Segundo, por sus valores instrumentales: sentir vergüenza y/o humillación por ser pobres afecta otras dimensiones de la vida de las personas. Por ejemplo, pueden impedir que políticas públicas diseñadas para combatir la pobreza tengan resultados favorables (si una persona decide no asistir a un centro de salud porque sabe que será discriminada); pueden influir en que la gente no tome acciones para mejorar su vida (como asistir a un centro educativo, pedir un crédito o buscar empleo).Todo esto puede resultar además en generar trampas de pobreza que perpetúen la situación de la gente que vive en esa condición.
Y sin embargo, a pesar de ser un aspecto central de la pobreza de Rajavala Devi, del Joven Bekele, y de los chances de reincorporarse a una vida pacífica de los desmovilizados de una guerra de 50 años, esta temática rara vez es tomada en cuenta en los análisis de la pobreza, y ciertamente no se recolectan datos a nivel internacional para determinar la verdadera dimensión del problema y su relación con otras variables centrales del bienestar de las personas. Algunos podrán argumentar que estos ejemplos no son comunes y que esa podría ser la explicación de esta ausencia. Pero estos temas salen a relucir una y otra vez en múltiples aspectos cotidianos de la vida: en la atención en los centros de salud, en el sistema educativo, entre las mujeres, la población indígena y afro en una variedad de dimensiones de la vida, en el estigma que sufren los pacientes con VIH/SIDA, por nombrar solo algunas.

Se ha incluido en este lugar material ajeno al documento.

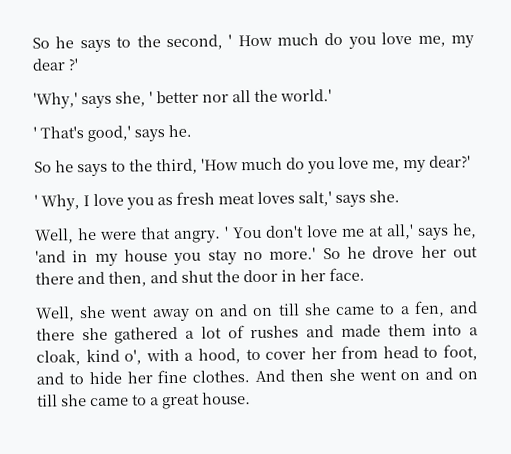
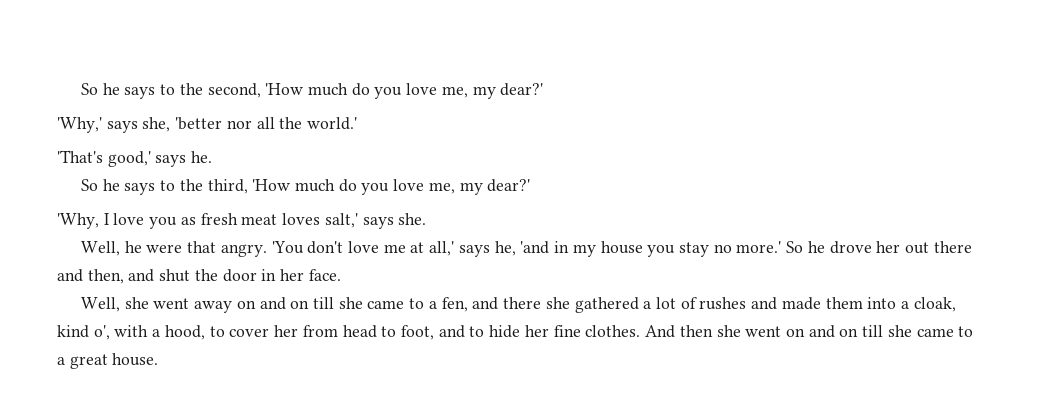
- So he says to the second, ' How much do you love me, my dear ?'
+ So he says to the second, 'How much do you love me, my dear?'
- 'Why,' says she, ' better nor all the world.'
+ 'Why,' says she, 'better nor all the world.'
- ' That's good,' says he.
+ 'That's good,' says he.
- ' Why, I love you as fresh meat loves salt,' says she.
+ 'Why, I love you as fresh meat loves salt,' says she.
- ' You don't love me at all,' says he, 'and in my house you stay no more.'
+ 'You don't love me at all,' says he, 'and in my house you stay no more.'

Solucionar este problema no requiere de grandes recursos económicos ni tiempos prolongados. Con incluir algunas pocas preguntas adicionales en las encuestas de hogar se obtendría la información necesaria para identificar a las poblaciones sujetas a estos flagelos e idear intervenciones que los reduzcan. Por ejemplo, invertir en entrenar al personal de atención en hospitales y definir mecanismos de control para disminuir potenciales hechos de discriminación, permitirían reducir de forma importante la reticencia de las personas a asistir a un centro de salud por el miedo a ser discriminadas. La relación costo-beneficio de este tipo de intervención es baja y podría incrementar la eficiencia en la política de salud. Más importante aún, e imposible de cuantificar, ayudará a mantener la dignidad de las personas.